The World Health Organization (WHO) announced that AMR has become one of the top ten public threats to humanity in the world. It is predicted that by 2050, drug-resistant infections may kill 10 million people every year and cause a burden of hundreds of billions of dollars on the global economy. The number of bacteria that are resistant to all available antibiotics is increasing, and there are few new drugs under development. Therefore, there is an urgent need for new antibiotics to prevent public health crises. , A two-pronged strategy to develop new molecules that can kill difficult-to-treat infections while enhancing the natural host’s immune response.
However, bacteria can be obtained by mutating the bacterial target gene targeted by antibiotics, inactivating the drug or pumping it out. Researchers believe that using the immune system to attack two different bacteria at the same time makes it difficult for them to develop resistance.
Fluorescence microscope staining shows the effect of DAIA treatment on bacterial viability
Researchers have been focusing on exploring metabolic pathways that are essential to most bacteria but do not exist in humans, making them ideal targets for the development of antibiotics. This is called methyl D-erythryl sugar alcohol phosphate (MEP) or non-methoxy valerate pathway, responsible for the biosynthesis of isoprenoids, which are the cells in most pathogenic bacteria Molecules needed for survival. The laboratory research focused on the IspH enzyme, which is essential for isoprene biosynthesis, with the goal of interrupting this pathway and killing microorganisms.
Researchers used computer modeling methods to screen out the ability of millions of compounds to bind to enzymes, and selected the most effective compound to inhibit IspH function as the starting point for drug development. Since the previously available IspH inhibitors cannot penetrate the bacterial cell wall, a number of senior scientists worked together to identify and synthesize a new IspH of inhibitor molecules that can enter the bacteria.

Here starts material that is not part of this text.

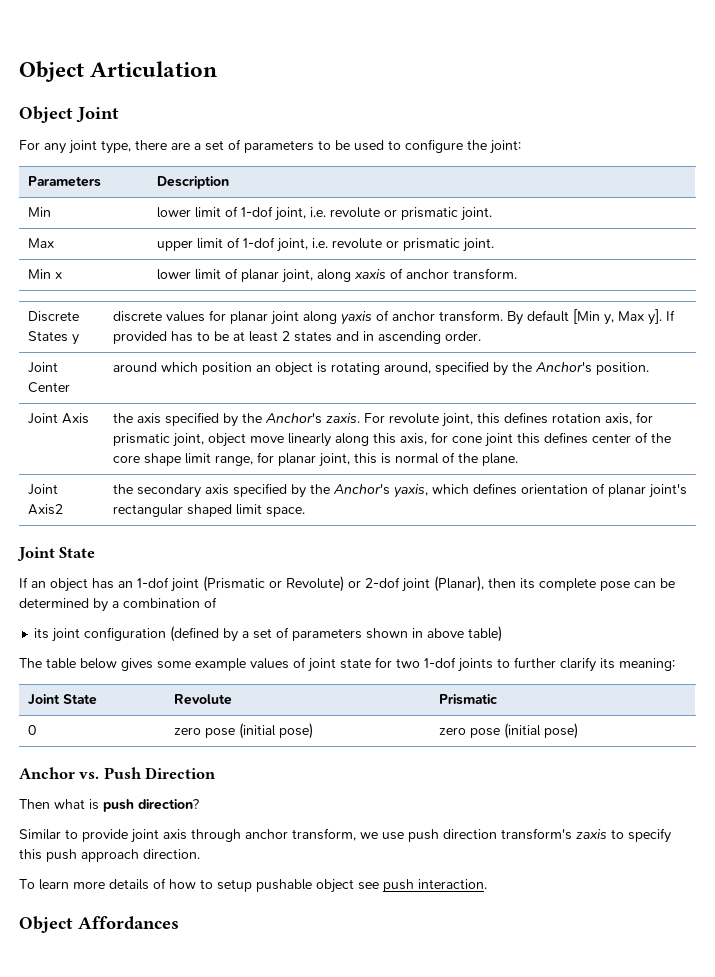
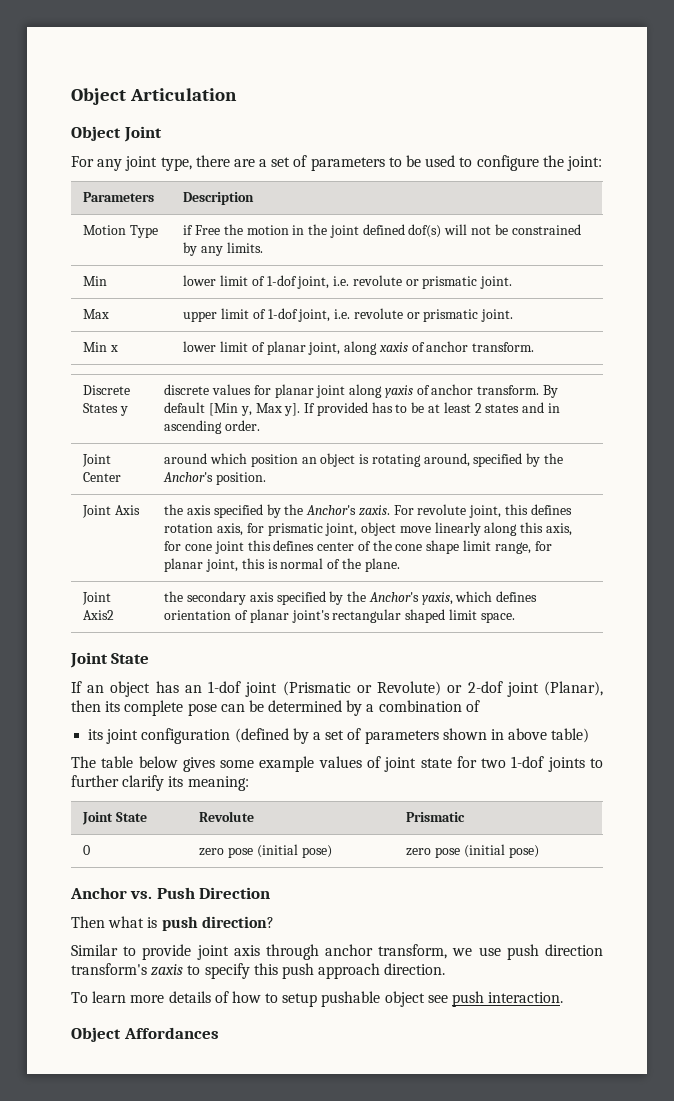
(229, 182) none -> [83,225,158,238] [183,224,581,238] [183,242,263,256] // Motion Type | if Free the motion in the joint defined dof(s) will not be constrained by any limits.
[112,455,140,463] core -> [395,544,423,551] cone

The team proved that in vitro testing of clinical isolates of a variety of selective bacteria including antibiotics, IspH inhibitors are more effective than current best-in-class antibiotics on the immune system. In preclinical models of gram-negative bacterial infections, the bactericidal effect of IspH inhibitors replaces traditional pan-antibiotics and shows that all tested compounds have no toxic effects on human cells.
We believe that this innovative DAIA strategy may represent the potential consequences of fighting AMR in the world, creating a synergy between the direct killing ability of antibiotics and the natural forces of the immune system.
About Medicilon
Medicilon (stock code: 688202) was established in 2004 and is headquartered in Shanghai. It is committed to providing a full range of preclinical new drug research services for global pharmaceutical companies, research institutions and scientific researchers. Medicilon’s one-stop integrated service helps customers accelerate the development of new drugs with Disney’s project management and more efficient and cost-effective R&D services. The services cover the entire process of pre-clinical new drug research, including drug discovery and pharmaceutical research. And preclinical research. High-quality customers grow together and provide new drug research and development services to more than 700 customers around the world. Medicilon will continue to base itself on the global perspective, focus on innovation in China, and contribute to human health!